What the task requires:
Only one stretch of the data below is wanted: the lines starting at the one with "[550,647,838,677] U vás" and ending at the one with "[109,1083,268,1124] MAY 2026 -> none", both included, given again exactly.

[Detected change data]
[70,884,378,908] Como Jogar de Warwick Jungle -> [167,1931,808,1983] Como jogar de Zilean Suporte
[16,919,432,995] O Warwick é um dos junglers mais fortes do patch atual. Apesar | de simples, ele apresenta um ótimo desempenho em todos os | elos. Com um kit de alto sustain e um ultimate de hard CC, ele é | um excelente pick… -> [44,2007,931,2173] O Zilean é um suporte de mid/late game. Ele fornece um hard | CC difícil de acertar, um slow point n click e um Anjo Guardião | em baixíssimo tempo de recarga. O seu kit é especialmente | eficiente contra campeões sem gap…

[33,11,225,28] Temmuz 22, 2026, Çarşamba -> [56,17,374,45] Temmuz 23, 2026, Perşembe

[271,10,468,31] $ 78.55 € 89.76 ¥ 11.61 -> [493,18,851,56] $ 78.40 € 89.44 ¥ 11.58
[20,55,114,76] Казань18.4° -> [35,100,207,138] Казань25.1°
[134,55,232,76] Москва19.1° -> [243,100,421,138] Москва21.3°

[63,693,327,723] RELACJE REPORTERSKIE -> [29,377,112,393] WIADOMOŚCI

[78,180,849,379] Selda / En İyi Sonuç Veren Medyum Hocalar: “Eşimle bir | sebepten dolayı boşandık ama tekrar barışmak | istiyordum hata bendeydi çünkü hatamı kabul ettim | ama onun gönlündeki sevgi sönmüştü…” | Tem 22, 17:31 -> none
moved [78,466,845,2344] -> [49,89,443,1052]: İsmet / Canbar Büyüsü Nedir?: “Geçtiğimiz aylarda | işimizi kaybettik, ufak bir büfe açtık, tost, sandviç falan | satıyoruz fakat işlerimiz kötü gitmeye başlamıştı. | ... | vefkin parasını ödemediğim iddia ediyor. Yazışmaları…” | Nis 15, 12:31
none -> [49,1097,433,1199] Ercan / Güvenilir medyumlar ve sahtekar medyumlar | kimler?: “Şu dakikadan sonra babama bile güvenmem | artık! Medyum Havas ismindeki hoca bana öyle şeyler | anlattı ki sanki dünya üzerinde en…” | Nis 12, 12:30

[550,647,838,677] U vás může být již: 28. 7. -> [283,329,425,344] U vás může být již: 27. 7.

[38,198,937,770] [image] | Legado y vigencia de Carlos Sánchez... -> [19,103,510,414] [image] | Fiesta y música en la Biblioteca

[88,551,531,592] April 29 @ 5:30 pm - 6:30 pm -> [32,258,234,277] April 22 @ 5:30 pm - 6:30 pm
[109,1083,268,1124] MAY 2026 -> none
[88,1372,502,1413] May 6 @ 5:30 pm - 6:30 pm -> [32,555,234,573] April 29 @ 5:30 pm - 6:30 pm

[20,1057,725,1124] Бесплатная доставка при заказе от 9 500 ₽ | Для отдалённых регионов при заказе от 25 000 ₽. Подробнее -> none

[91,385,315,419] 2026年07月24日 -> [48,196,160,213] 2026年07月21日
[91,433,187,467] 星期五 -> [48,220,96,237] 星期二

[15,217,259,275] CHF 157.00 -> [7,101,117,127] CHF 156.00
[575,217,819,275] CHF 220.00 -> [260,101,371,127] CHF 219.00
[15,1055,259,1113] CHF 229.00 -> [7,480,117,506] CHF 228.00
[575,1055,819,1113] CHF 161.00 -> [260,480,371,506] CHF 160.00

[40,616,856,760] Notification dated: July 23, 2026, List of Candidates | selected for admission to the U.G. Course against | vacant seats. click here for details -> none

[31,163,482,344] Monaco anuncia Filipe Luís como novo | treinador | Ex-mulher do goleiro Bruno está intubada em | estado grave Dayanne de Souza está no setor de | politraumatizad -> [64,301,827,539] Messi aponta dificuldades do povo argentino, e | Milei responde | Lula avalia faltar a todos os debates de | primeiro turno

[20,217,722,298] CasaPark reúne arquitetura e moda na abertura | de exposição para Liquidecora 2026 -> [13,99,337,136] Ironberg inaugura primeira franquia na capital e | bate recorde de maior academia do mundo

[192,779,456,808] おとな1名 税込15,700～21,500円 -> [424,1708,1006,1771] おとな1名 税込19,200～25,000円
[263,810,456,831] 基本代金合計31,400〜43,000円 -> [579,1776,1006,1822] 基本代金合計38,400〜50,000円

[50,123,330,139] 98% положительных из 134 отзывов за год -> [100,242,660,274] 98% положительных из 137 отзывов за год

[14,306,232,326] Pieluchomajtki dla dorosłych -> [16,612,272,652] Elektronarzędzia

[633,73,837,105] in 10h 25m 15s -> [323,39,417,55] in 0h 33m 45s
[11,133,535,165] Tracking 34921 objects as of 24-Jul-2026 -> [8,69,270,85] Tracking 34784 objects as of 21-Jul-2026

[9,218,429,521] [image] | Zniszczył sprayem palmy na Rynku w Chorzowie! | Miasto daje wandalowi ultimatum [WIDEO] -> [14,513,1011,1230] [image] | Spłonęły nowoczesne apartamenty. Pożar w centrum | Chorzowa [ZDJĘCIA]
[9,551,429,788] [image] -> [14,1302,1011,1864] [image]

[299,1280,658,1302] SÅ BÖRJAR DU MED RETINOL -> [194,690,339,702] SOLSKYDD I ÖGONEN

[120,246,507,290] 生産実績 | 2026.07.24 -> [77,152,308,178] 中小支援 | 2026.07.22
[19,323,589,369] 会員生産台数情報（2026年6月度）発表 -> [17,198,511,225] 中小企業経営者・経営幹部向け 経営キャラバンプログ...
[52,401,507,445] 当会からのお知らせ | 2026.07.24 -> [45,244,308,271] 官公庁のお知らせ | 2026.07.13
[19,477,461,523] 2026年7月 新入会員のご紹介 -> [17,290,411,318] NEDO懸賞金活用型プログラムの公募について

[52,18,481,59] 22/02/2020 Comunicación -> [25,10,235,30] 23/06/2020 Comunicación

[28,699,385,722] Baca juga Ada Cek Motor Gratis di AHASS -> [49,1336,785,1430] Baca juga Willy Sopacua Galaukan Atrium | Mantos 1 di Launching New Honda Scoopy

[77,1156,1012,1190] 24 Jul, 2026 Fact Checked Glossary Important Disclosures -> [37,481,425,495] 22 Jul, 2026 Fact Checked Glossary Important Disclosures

Response to this exercise:
[550,647,838,677] U vás může být již: 28. 7. -> [283,329,425,344] U vás může být již: 27. 7.

[38,198,937,770] [image] | Legado y vigencia de Carlos Sánchez... -> [19,103,510,414] [image] | Fiesta y música en la Biblioteca

[88,551,531,592] April 29 @ 5:30 pm - 6:30 pm -> [32,258,234,277] April 22 @ 5:30 pm - 6:30 pm
[109,1083,268,1124] MAY 2026 -> none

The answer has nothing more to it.